Dura-Ace 7900 - Rear shifting is pretty much the same as before, but that shouldn't come as a surprise to anyone - Campy, SRAM and Shimano have all pretty much perfected pushing a chain on a cassette down to an art anyways. But the front shifting on 7900 is out of this world. No need for trim, and this time it's for real. No rubbing or fuzzing about, and shifting from the small to the large chainring, even on a 50/34, felt almost as effortless as shifting from 15 to 16 in the rear.. The brakes are supposed to be more powerful, but I never really had to toss the anchor during my one hour ride. Modulation felt nice though and the ergonomics of the new STI's are perfect, at least for my stubby little fingers. 

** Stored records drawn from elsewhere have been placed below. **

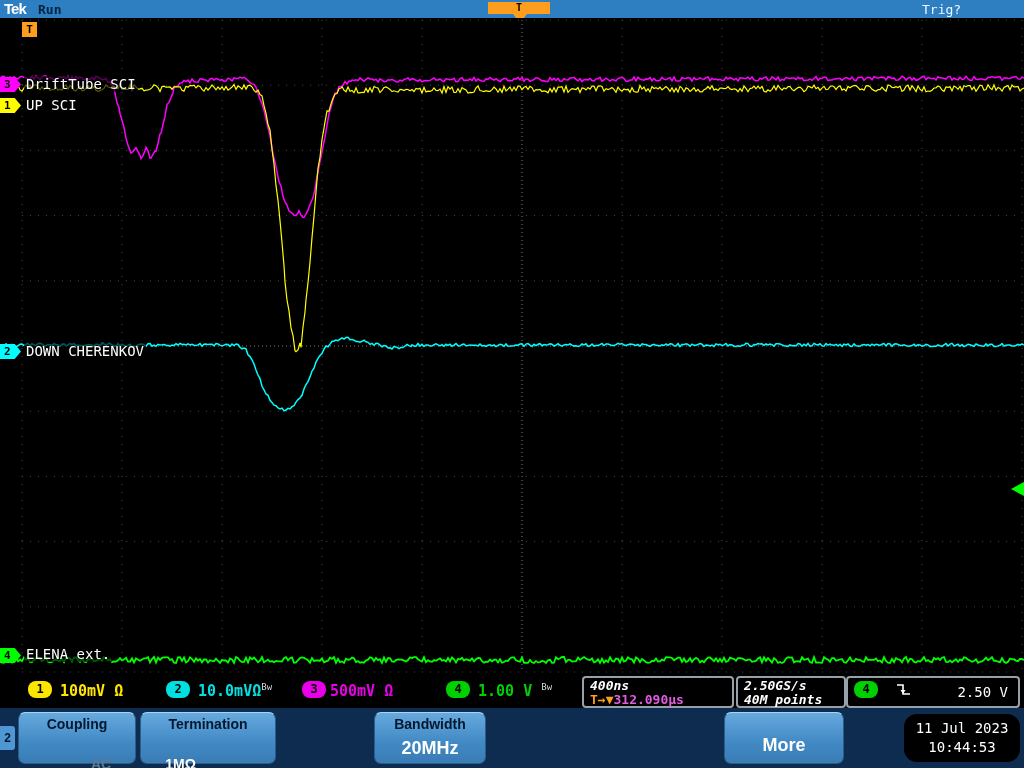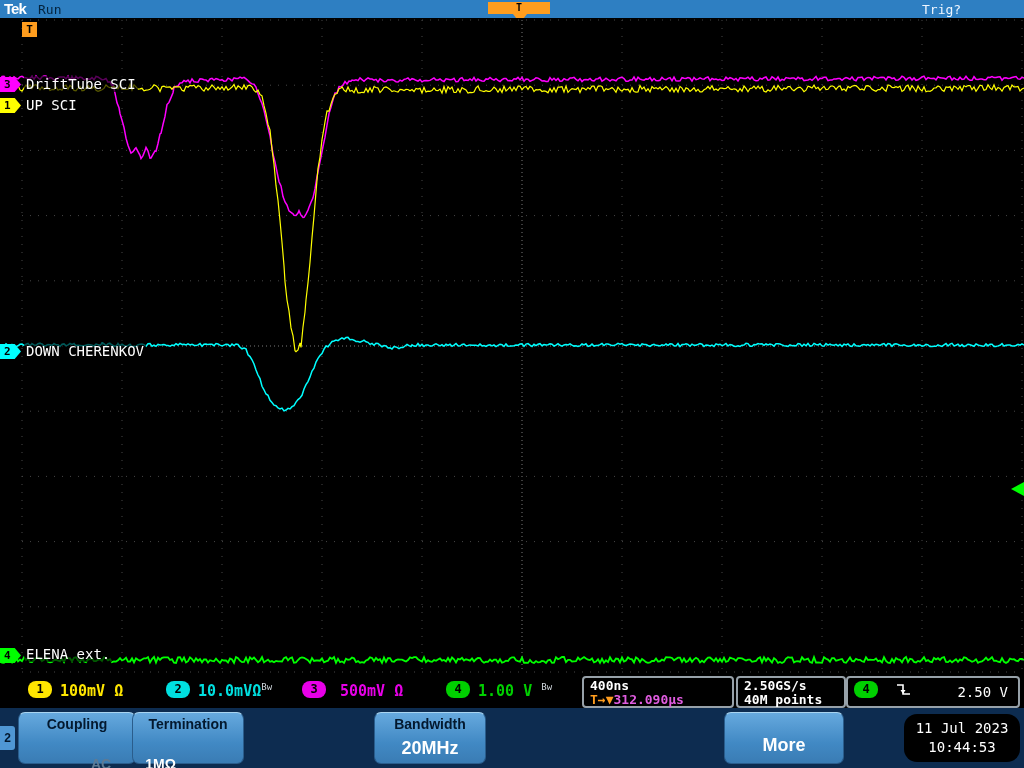--- a/index.html
+++ b/index.html
@@ -3,21 +3,21 @@
 <meta charset="utf-8">
 <style>
   html,body{margin:0;padding:0;background:#000;}
   #screen{position:relative;width:1024px;height:768px;background:#15803d;overflow:hidden;
           font-family:"DejaVu Sans Mono",monospace;}
 
   
   #topbar{position:absolute;left:0;top:0;width:1024px;height:18px;background:#2e7fc2;}
   #tek-logo{position:absolute;left:4px;top:0px;color:#fff;font-family:"Liberation Sans",sans-serif;
             font-weight:bold;font-size:15px;letter-spacing:-1px;}
-  #run-status{position:absolute;left:38px;top:2px;color:#04243f;font-size:13px;font-weight:normal;}
+  #run-status{position:absolute;left:38px;top:2px;color:#04243f;font-size:13px;font-weight:bold;}
   #trig-status{position:absolute;left:922px;top:2px;color:#eef6ff;font-size:13px;}
   #trig-pos-bar{position:absolute;left:488px;top:2px;width:62px;height:12px;background:#ff9d1e;
                 color:#000;font-size:10px;font-weight:bold;text-align:center;line-height:12px;}
   #trig-pos-tri{position:absolute;left:513px;top:14px;width:0;height:0;
                 border-left:7px solid transparent;border-right:7px solid transparent;
                 border-top:9px solid #ff9d1e;}
 
   
   #display{position:absolute;left:0;top:18px;width:1024px;height:656px;background:#000;}
   #wave-svg{position:absolute;left:0;top:0;}
@@ -32,21 +32,21 @@
                     clip-path:polygon(100% 0,0 50%,100% 100%);}
 
   
   #readouts{position:absolute;left:0;top:674px;width:1024px;height:34px;background:#000;}
   .pill{position:absolute;top:7px;width:24px;height:17px;border-radius:8px;color:#000;
         font-size:12px;font-weight:bold;text-align:center;line-height:17px;}
   .rd-text{position:absolute;top:8px;font-size:15px;font-weight:bold;white-space:nowrap;}
   .bw{font-size:9px;vertical-align:super;color:#cfd6dc;font-weight:normal;}
   .rd-box{position:absolute;top:2px;height:26px;border:2px solid #97a1a9;border-radius:4px;
           background:#000;padding:1px 6px;box-sizing:content-box;}
-  .rd-box .l1{color:#fff;font-size:13px;font-weight:bold;line-height:14px;white-space:nowrap;}
+  .rd-box .l1{color:#fff;font-size:13px;font-weight:bold;line-height:14px;white-space:nowrap;font-style:italic;}
   .rd-box .l2{font-size:13px;line-height:13px;white-space:nowrap;}
   #tb-prefix{color:#ff9d1e;font-weight:bold;}
   #tb-delay{color:#e05ce0;font-weight:bold;}
   #trg-box .pill{position:static;display:inline-block;vertical-align:middle;margin-right:8px;}
   #trg-level{color:#fff;font-size:14px;font-weight:normal;position:absolute;right:10px;top:6px;}
   #slope-icon{display:inline-block;vertical-align:middle;margin-right:6px;}
 
   
   #menu{position:absolute;left:0;top:708px;width:1024px;height:60px;background:#0d2c50;
         font-family:"Liberation Sans",sans-serif;}
@@ -133,21 +133,21 @@
   </div>
 
   <div id="readouts">
     <div class="pill" style="left: 28px; background: rgb(255, 230, 0);">1</div>
     <div class="rd-text" style="left: 60px; color: rgb(255, 230, 0);">100mV Ω</div>
 
     <div class="pill" style="left: 166px; background: rgb(0, 224, 224);">2</div>
     <div class="rd-text" style="left: 198px; color: rgb(0, 224, 224);"><span>10.0mVΩ</span><span class="bw">Bw</span></div>
 
     <div class="pill" style="left: 302px; background: rgb(232, 0, 232);">3</div>
-    <div class="rd-text" style="left: 340px; color: rgb(232, 0, 232);">500mV Ω</div>
+    <div class="rd-text" style="left: 330px; color: rgb(232, 0, 232);">500mV Ω</div>
 
     <div class="pill" style="left: 446px; background: rgb(0, 208, 0);">4</div>
     <div class="rd-text" style="left: 478px; color: rgb(0, 208, 0);"><span>1.00 V</span> <span class="bw">Bw</span></div>
 
     <div class="rd-box" style="left:582px;width:136px;">
       <div class="l1">400ns</div>
       <div class="l2"><span id="tb-prefix">T→▼</span><span id="tb-delay">312.090µs</span></div>
     </div>
 
     <div class="rd-box" style="left:736px;width:94px;">
@@ -169,21 +169,21 @@
     <div id="menu-ch-tab">2</div>
 
     <div class="menu-btn" style="left:18px;width:118px;">
       <div class="mb-title">Coupling</div>
       <div class="mb-opts">
         <span class="opt sel">DC</span>
         <span class="opt dim">AC</span>
       </div>
     </div>
 
-    <div class="menu-btn" style="left:132px;width:112px;">
+    <div class="menu-btn" style="left:140px;width:136px;">
       <div class="mb-title">Termination</div>
       <div class="mb-opts">
         <span class="opt">1MΩ</span>
         <span class="opt sel">50Ω</span>
       </div>
     </div>
 
 
     <div class="menu-btn" style="left:374px;width:112px;">
       <div class="mb-title">Bandwidth</div>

Previous groups I've been using are Ultegra 6600/Dura-Ace 7800-mix, Ultegra 6500 and Tiagra 4400 + a handful of testrides on various Campy-stuff

*)The road down the hill from Ekeberg is the one at the end of the '93 world championship race course


----------



## jaxxon

I'm back on my 2002 Team SC (which I have been using as my winter/foul weather bike) and I just love it. It is an extremely comfortable, stiff, durable bike that just keeps impressing me. I might put some more modern parts on it soon, but it is a great ride. Enjoy it.


----------



## Rot Weiss Essen

Just curious on what your Team SC/Shimano 7900 ended up weighing in at?


----------



## Guest

Team SC. nice ride, I would love to have one in the Domo scheme.


----------



## MerckxMad

Wow! That's a beautiful build. I've recently rediscovered my Team SC ('02 Domo colors) and am really enjoying a return to aluminum for a change of pace. That photo of Knaven's PR win in '01 is what spurred me to buy an SC. Pure adrenalin. Have fun on yours!


----------



## Nurgen Pete

Rot Weiss Essen said:


> Just curious on what your Team SC/Shimano 7900 ended up weighing in at?


Pretty close to 7.4kg with a ridiculously long 350mm seatpost and big ol' 25c tires. I've recently acquired a 27.2mm reducer shim, so I'll have a go at mounting my pretty SP-7410 Dura-Ace seatpost soon, my guess/hope is that this will make for quite a visible difference on the scales

Watching Thor go nuts on the way down from Roselend and Col de Saisies yesterday really makes me want to tear it up on the down hills, and I love how this bike descends


----------



## Rot Weiss Essen

That is a pretty good weight at 7.4k considering you have 25mm tires on it. My 05 Eddy Merckx Race weighed in at 7.2k or 15.9lbs when I got done building it up in May, but it was the largest size they make in a sloping geometry. I also thought about doing the new 7900 Shimano, but the shape and feel of the new Campy hoods and levers won me over. I like the clean look of your Team SC, very well done.


----------



## marykhana

Great post, I just bought an 09 Team SC Frame and I can't wait to get it fitted out and out on the road.


----------



## tcurtbike

Nice bike! Did you have to change to seatpost clamp on your 7s seatpost to use the SLR?


----------



## atpjunkie

*Nice bike*

the white is cool
I would have gone Domo FF in a heartbeat


----------